• #WeNeedDiverseRomance,  diverse romance,  diversity,  my view,  Nana,  publishing

    #WeNeedDiverseRomance …tweet on…tweet on…

    Hello dear friends and welcome to what I must reluctantly confess now is really and truly summer. I don’t know how that came to slither up on me but there it is. I’m now elbow deep in writing my current novella while little hidden closets of my brain cook up scenes for other stories that I have in the works while deadlines, they be looming.

    I’m also busy getting ready for the big Romance Writers Of America National Conference this July where for the first time I’ll be participating in (see: shaking in my boots) a workshop with three of my friends and chapter mates the talented authors: Alyssa Cole, Falguni Kothari and Lena Hart.

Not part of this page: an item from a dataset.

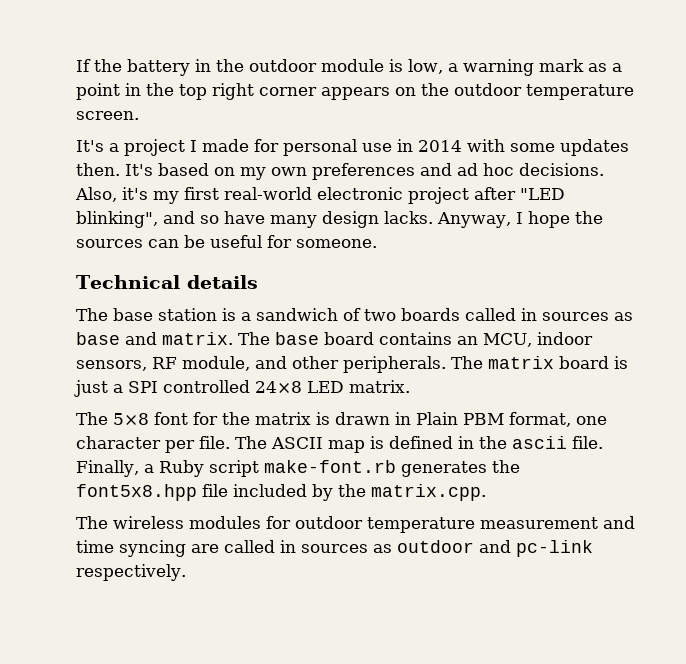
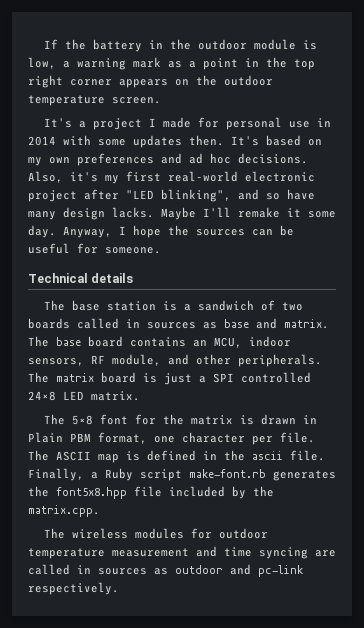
(433, 217) none -> [161,207,336,220] [28,225,56,238] Maybe I'll remake it some day.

For our workshop, on Thursday July 23rd which is called: Multicultural Romance, When Keeping It Real Goes Wrong And How To Make It Right, we’ll be talking about quite a few topics one of which will be diversity in romance including the #WeNeedDiverseRomance hashtag.

    I’ve also self-proclaimed July 23rd #WeNeedDiverseRomance Tee day at RWA so if you have your tee and are coming this would be the day to wear it and represent.

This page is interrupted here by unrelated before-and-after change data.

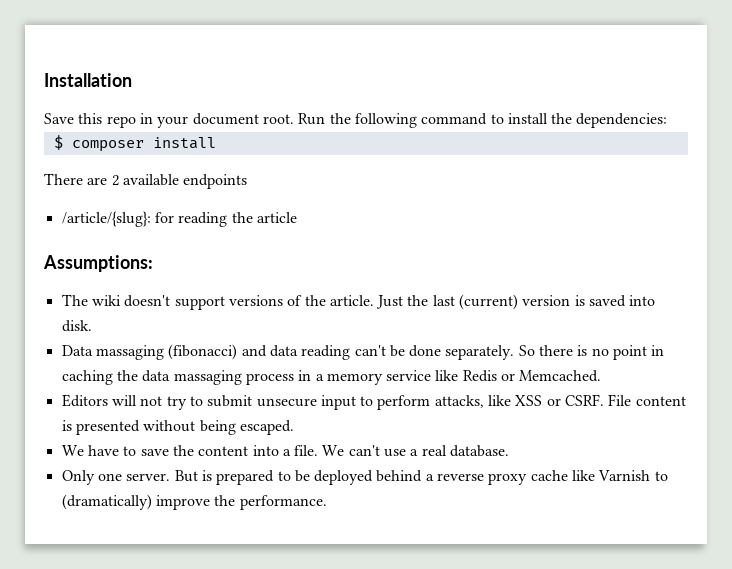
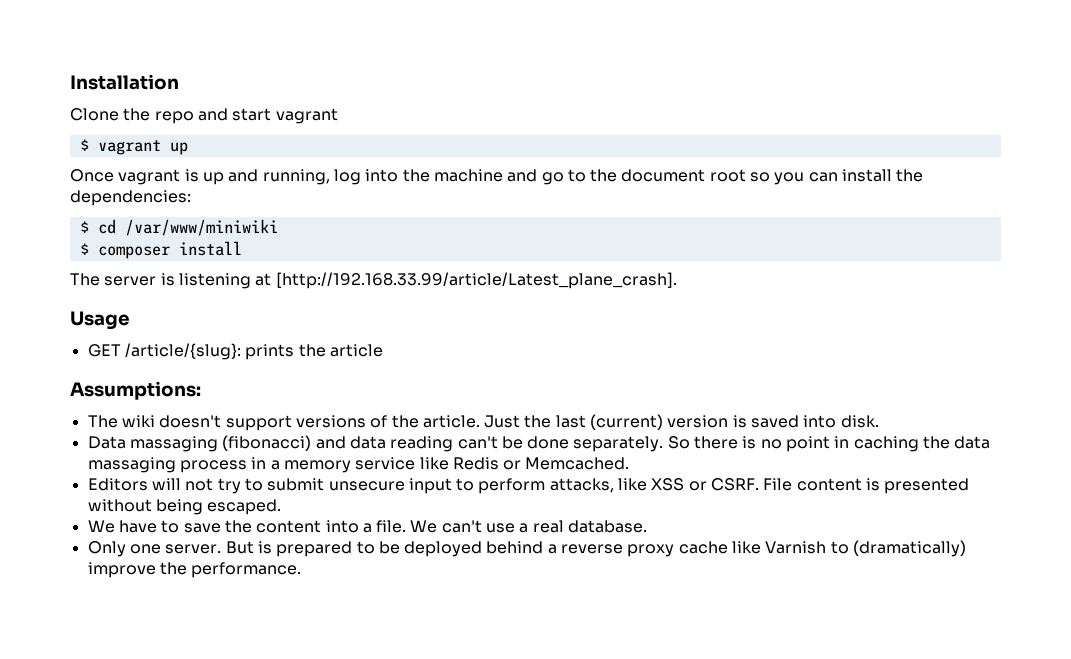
[44,113,504,128] Save this repo in your document root. Run the following command to -> [70,108,338,124] [79,139,188,155] [70,169,838,185] Clone the repo and start vagrant // $ vagrant up // Once vagrant is up and running, log into the machine and go to the document root so you can
(668, 120) none -> [79,219,278,236] // $ cd /var/www/miniwiki
[44,173,248,189] [61,211,228,227] There are 2 available endpoints // /article/{slug}: for reading -> [70,272,677,289] [70,311,130,330] [87,343,295,360] The server is listening at [http://192.168.33.99/article/Latest_plane_crash]. // Usage // GET /article/{slug}: prints

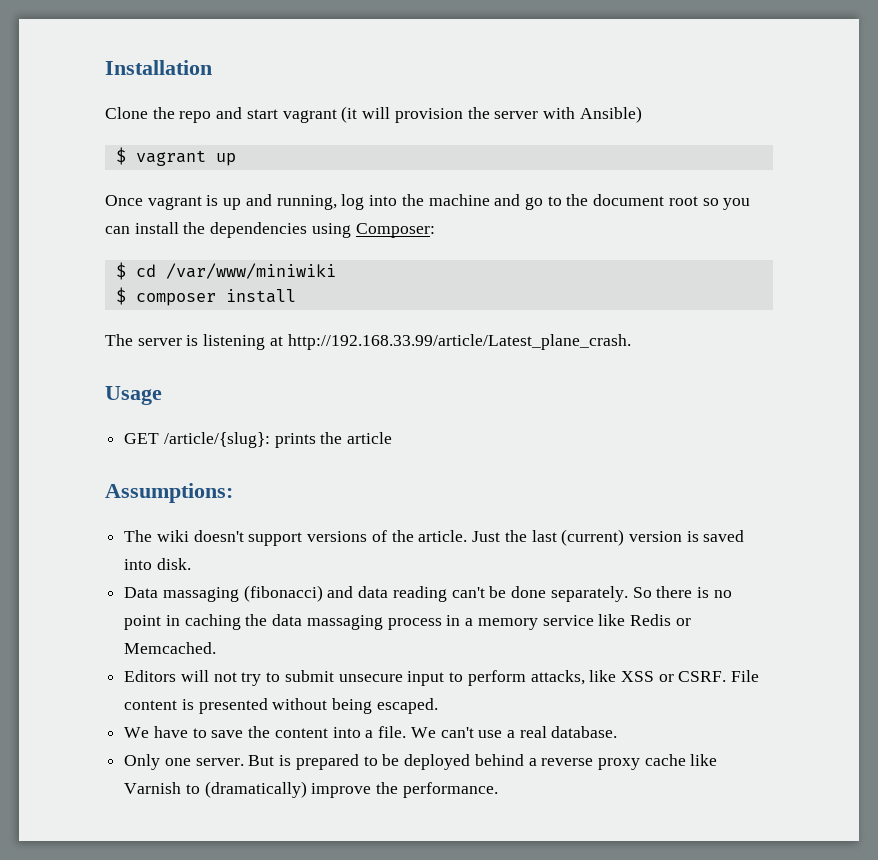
(338, 116) none -> [341,106,642,123] (it will provision the server with Ansible)
[70,190,191,206] dependencies: -> [210,222,435,238] dependencies using Composer:
[275,272,677,289] [http://192.168.33.99/article/Latest_plane_crash]. -> [287,334,631,350] http://192.168.33.99/article/Latest_plane_crash.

    I started the #WeNeedDiverseRomance hashtag around 8 months ago to honor my dear Nana who had recently and very suddenly passed away. Nana was a huge influence on me becoming the romance writer I am today. I have strong memories of seeing her, after a long day of being a child caregiver for working Harlem mothers (a job she took on right after I was born and one she retired from after my own twins went off to pre-school), tiredly taking a moment for herself to relax with a Harlequin romance before she went to off bed.  Nana was a veracious reader of romance, a lover of these books that took her far away from her day to day everyday, but in no way reflected the amazing woman she was or the incredibly hard working black women (and men) who went off to work and entrusted her with their precious children as they did so. It will be so hard to fight back tears as I go to the RWA literacy signing this year and for the first time since I’ve been a member I won’t have the assignment from Nana to go and get a signed Nora Roberts for her. She was such a huge Nora fan that Nora’s was the one book I HAD to get every year without fail.

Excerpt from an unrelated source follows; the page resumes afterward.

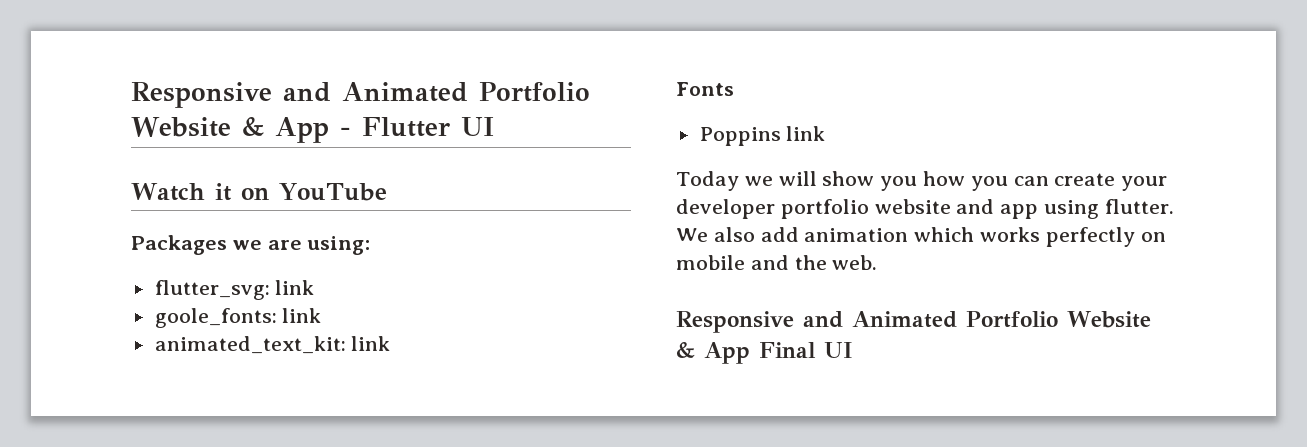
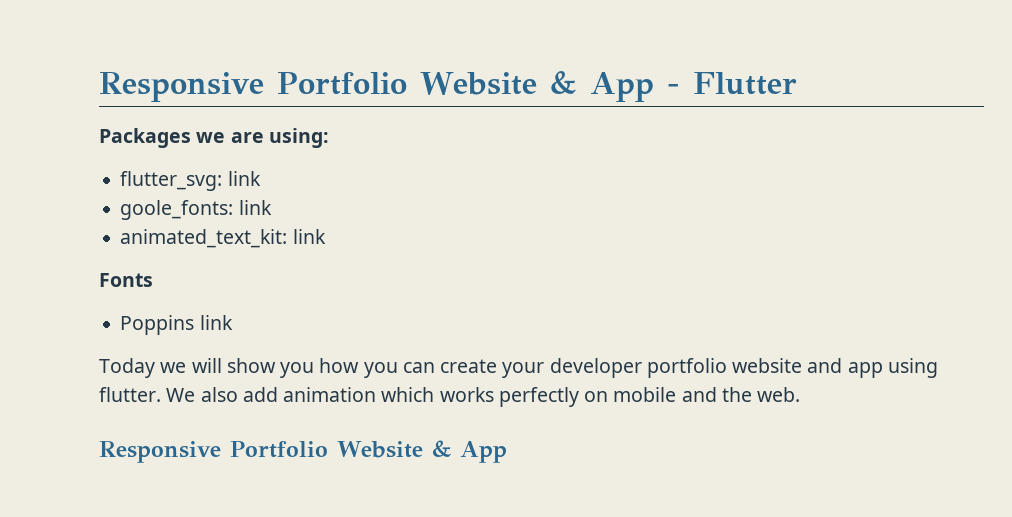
[131,82,468,108] Responsive and Animated -> [99,72,264,102] Responsive
[460,117,494,136] [131,183,387,201] UI // Watch it on YouTube -> (797, 83) none
[803,311,1151,328] [676,342,853,364] and Animated Portfolio Website & App Final UI -> [230,440,507,463] Portfolio Website & App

    That said it was due to Nana that as a preteen I picked up these books and like her was entranced with the love stories that took me away from my concrete jungle with their high level of love, emotion and passion even though I could never fully put myself in the shoes of the creamy skinned, blue eyed, blond heroines that the Greek tycoons fell for no matter how many times I put my tee shirt over my head and pretended it was my own flowing locks.

    But it was what it was, and being lover of books, I read what was available in the genres I loved and that was women’s fiction and romance. Taking nothing away I still found many books, authors and stories I adored.  It would be few and too far between, but I was thrilled when I found books like Terry McMillian’s Disappearing Acts and the iconic AA couple of Zora and Franklin who looked on the page like people I could possibly know or, hey, even maybe be one day, just way more passionate. I wanted more of these type of stories! And thankfully with that book’s success there was more. Many more, but sadly not nearly enough.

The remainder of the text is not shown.